La force du Max réside dans sa multitimbralité: 6 voix, 6 oscillateurs et même 6 VCF! Cependant ce synthé a trop de limitations sur les besoins de base: construction et pièces bon marché; l'édition nécessite un éditeur de logiciel externe; il n'y a pas de commandes de performance en temps réel, pas même de pitch bend ou de molettes de modulation; trop de préréglages (80) mais beaucoup trop peu de patches utilisateur (20). Les sons prédéfinis se composent de sons de base de type orgue, cordes et cuivres, mais l'exploration de ce synthé analogique peut conduire à des sons sympas. Les sections VCF, VCA et VCO ont toutes des générateurs d'enveloppe ADSR séparés. Le LFO peut contrôler le VCO, le VCF ou le VCA. Un bon point cependant sur les deux séquenceurs intégrés séparés, une sorte de tradition Sequential Circuits.
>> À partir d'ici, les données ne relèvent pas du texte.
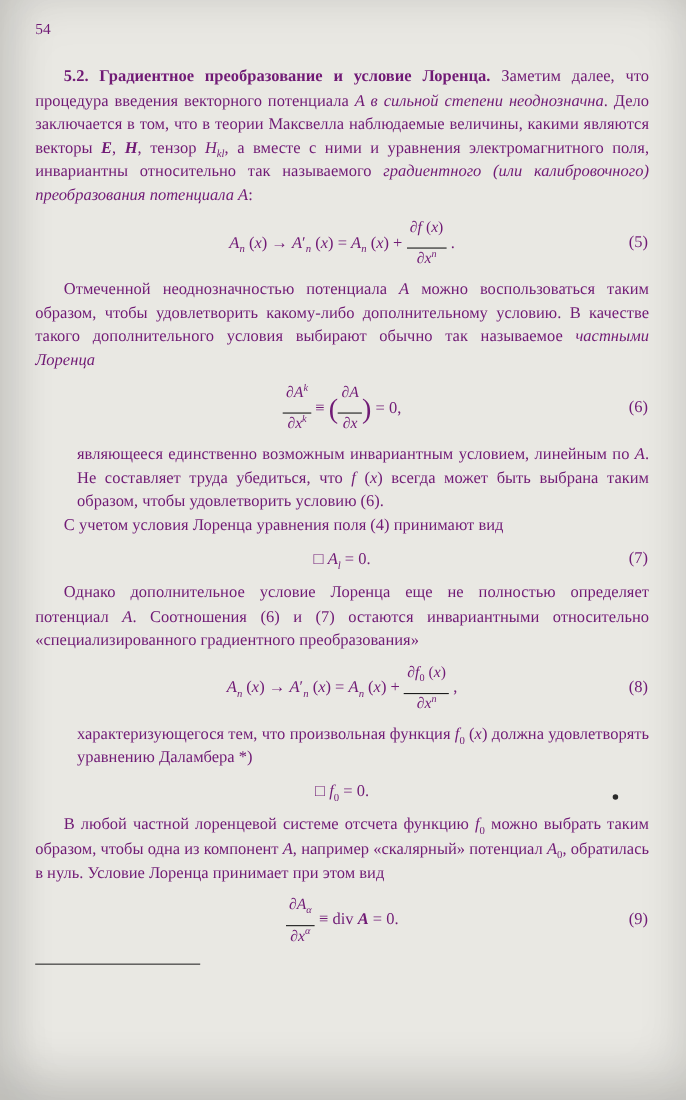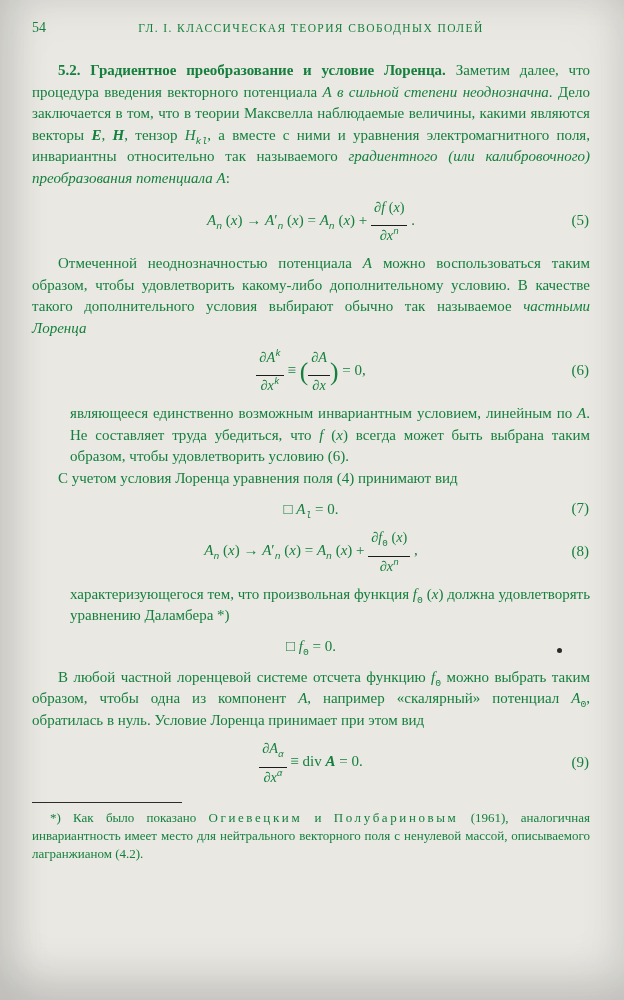--- a/index.html
+++ b/index.html
@@ -14,7 +14,7 @@
     margin:0;
     padding:20px 34px 0 32px;
     background:#e9e8e3;
-    color:#15803d;
+    color:#701a75;
     overflow:hidden;
     box-shadow:
       inset 0 0 55px rgba(0,0,0,0.06),

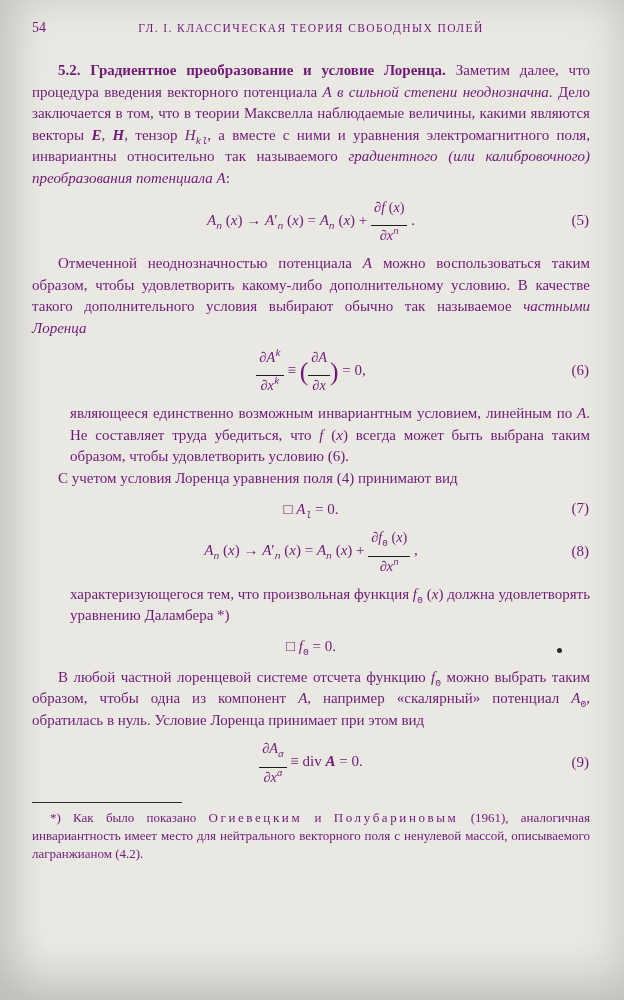--- a/index.html
+++ b/index.html
@@ -50,7 +50,6 @@
 <div class="page">
   <header class="pagehead">
     <span class="pagenum">54</span>
-    <span class="runtitle">ГЛ. I. КЛАССИЧЕСКАЯ ТЕОРИЯ СВОБОДНЫХ ПОЛЕЙ</span>
   </header>
   <main class="body" id="content">
       <p class="para"><span class="bd">5.2. Градиентное преобразование и условие Лоренца.</span> Заметим далее, что процедура введения векторного потенциала <span class="it">A</span> <span class="it">в сильной степени неоднозначна</span>. Дело заключается в том, что в теории Максвелла наблюдаемые величины, какими являются векторы <span class="bi">E</span>, <span class="bi">H</span>, тензор <span class="it">H</span><sub><span class="it">kl</span></sub>, а вместе с ними и уравнения электромагнитного поля, инвариантны относительно так называемого <span class="it">градиентного (или калибровочного) преобразования потенциала </span><span class="it">A</span>:</p>

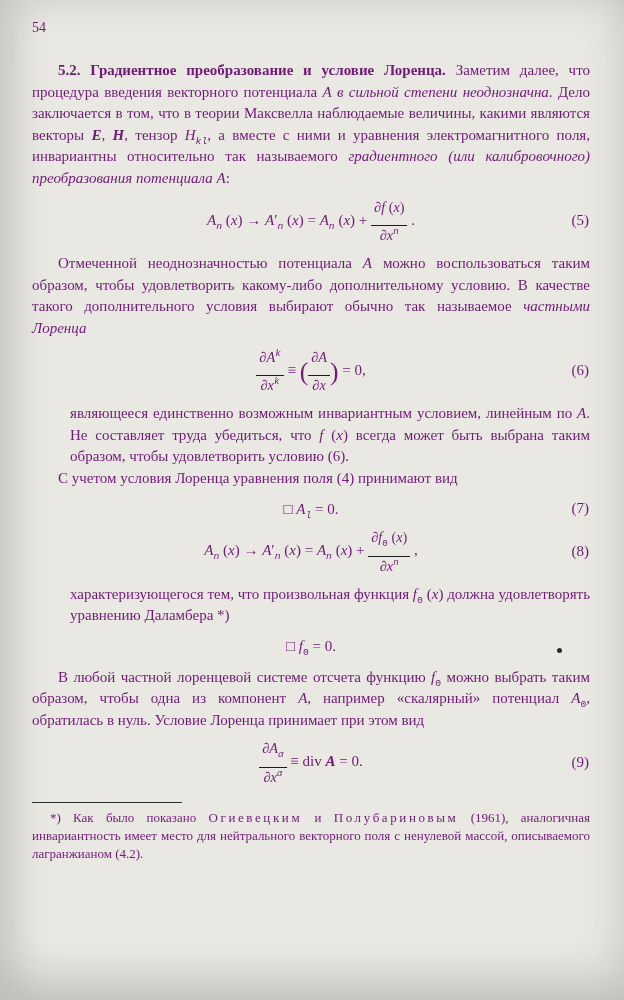--- a/index.html
+++ b/index.html
@@ -30,7 +30,7 @@
   .it{font-style:italic;}
   .bd{font-weight:bold;}
   .bi{font-weight:bold;font-style:italic;}
-  sub,sup{font-size:0.65em;line-height:0;font-family:Liberation Mono, monospace;}
+  sub,sup{font-size:0.65em;line-height:0;}
   .frac{display:inline-block;vertical-align:middle;text-align:center;line-height:1.18;font-size:0.95em;}
   .frac .num{display:block;border-bottom:1px solid #1b1b1b;padding:0 3px 10px;}
   .frac .den{display:block;padding:1px 3px 0;}

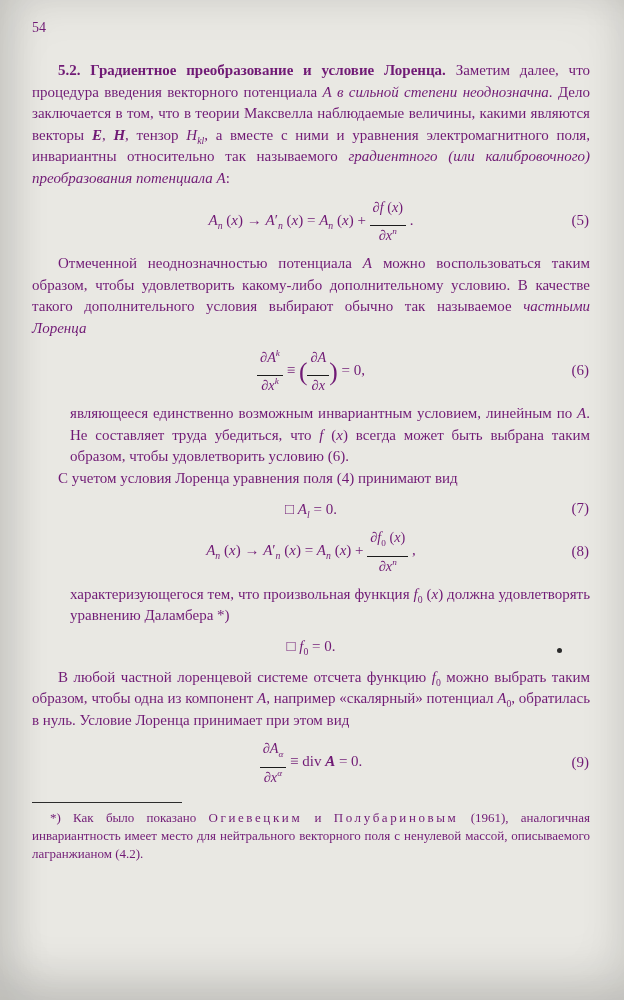--- a/index.html
+++ b/index.html
@@ -59,6 +59,7 @@
       <p class="para noindent">являющееся единственно возможным инвариантным условием, линейным по <span class="it">A</span>. Не составляет труда убедиться, что <span class="it">f</span> (<span class="it">x</span>) всегда может быть выбрана таким образом, чтобы удовлетворить условию (6).</p>
       <p class="para">С учетом условия Лоренца уравнения поля (4) принимают вид</p>
       <div class="formula"><span class="math">□ <span class="it">A</span><sub><span class="it">l</span></sub> = 0.</span><span class="eqnum">(7)</span></div>
+      <p class="para">Однако дополнительное условие Лоренца еще не полностью определяет потенциал <span class="it">A</span>. Соотношения (6) и (7) остаются инвариантными относительно «специализированного градиентного преобразования»</p>
       <div class="formula"><span class="math"><span class="it">A</span><sub><span class="it">n</span></sub> (<span class="it">x</span>) → <span class="it">A</span>′<sub><span class="it">n</span></sub> (<span class="it">x</span>) = <span class="it">A</span><sub><span class="it">n</span></sub> (<span class="it">x</span>) + <span class="frac"><span class="num">∂<span class="it">f</span><sub>0</sub> (<span class="it">x</span>)</span><span class="den">∂<span class="it">x</span><sup><span class="it">n</span></sup></span></span> ,</span><span class="eqnum">(8)</span></div>
       <p class="para noindent">характеризующегося тем, что произвольная функция <span class="it">f</span><sub>0</sub> (<span class="it">x</span>) должна удовлетворять уравнению Даламбера *)</p>
       <div class="formula"><span class="math">□ <span class="it">f</span><sub>0</sub> = 0.</span><span class="artifact"></span></div>

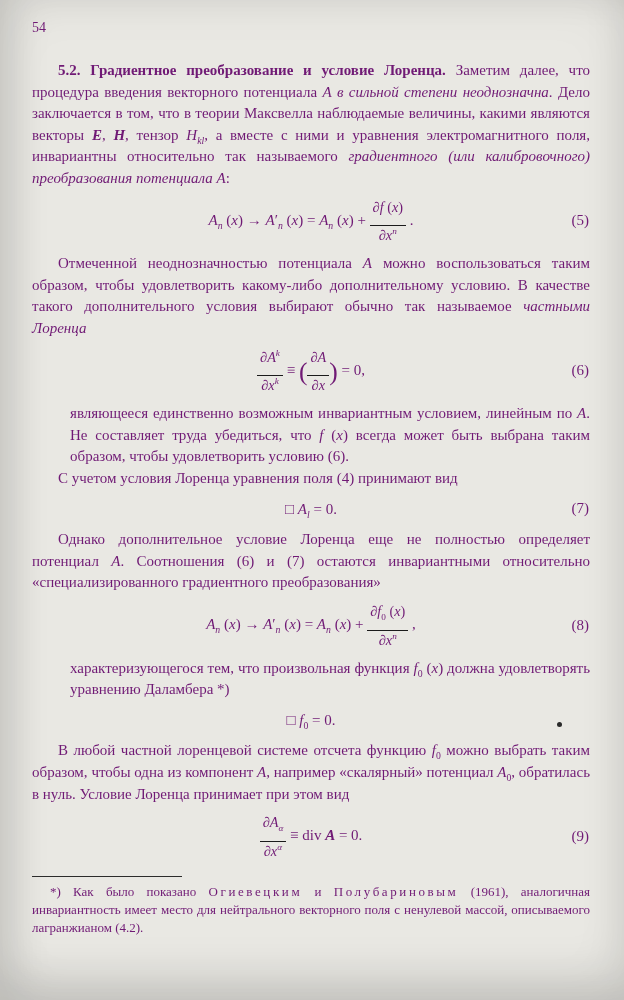--- a/index.html
+++ b/index.html
@@ -68,7 +68,6 @@
     </main>
   <footer class="footnote">
     <div class="fnrule"></div>
-    <p class="fntext" id="fnote">*) Как было показано <span class="sp">Огиевецким</span> и <span class="sp">Полубариновым</span> (1961), аналогичная инвариантность имеет место для нейтрального векторного поля с ненулевой массой, описываемого лагранжианом (4.2).</p>
   </footer>
 </div>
Pour ceux d'entre vous qui souhaitent éditer les sons sur le Max, vous aurez besoin du logiciel Sequential's Model 920 et d'un ancien ordinateur Commodore 64 ou vous pouvez utiliser l'éditeur de logiciel Unisyn de Mark of the Unicorn pour Mac/PC (vous pouvez même utiliser des contrôleurs MIDI modernes comme l'Oxygen-8). C'est le seul moyen d'édition des sons, sans lequel vous êtes coincé avec les 80 presets et tout ce qui peut être dans les 20 patches utilisateur. Les spécifications de séquençage sont également considérablement améliorées par le logiciel du modèle 920, augmentant la capacité de notes de 500 notes à 3400. Considérez fortement le Multi-Trak ou même le Six-Trak avant de plonger dans le Max car il ne se compare tout simplement pas sur la programmabilité et la facilité d'utilisation.
J'utilise le Max depuis quelques années. J'ai toujours apprécié le très bon son de basse, je veux dire, peu importe le nombre de synthés à ma portée, je finis toujours par choisir le Max. Je le recommande à ceux qui sont fatigués des sons de basse cliché et avec un budget limité pour s'offrir un Moog!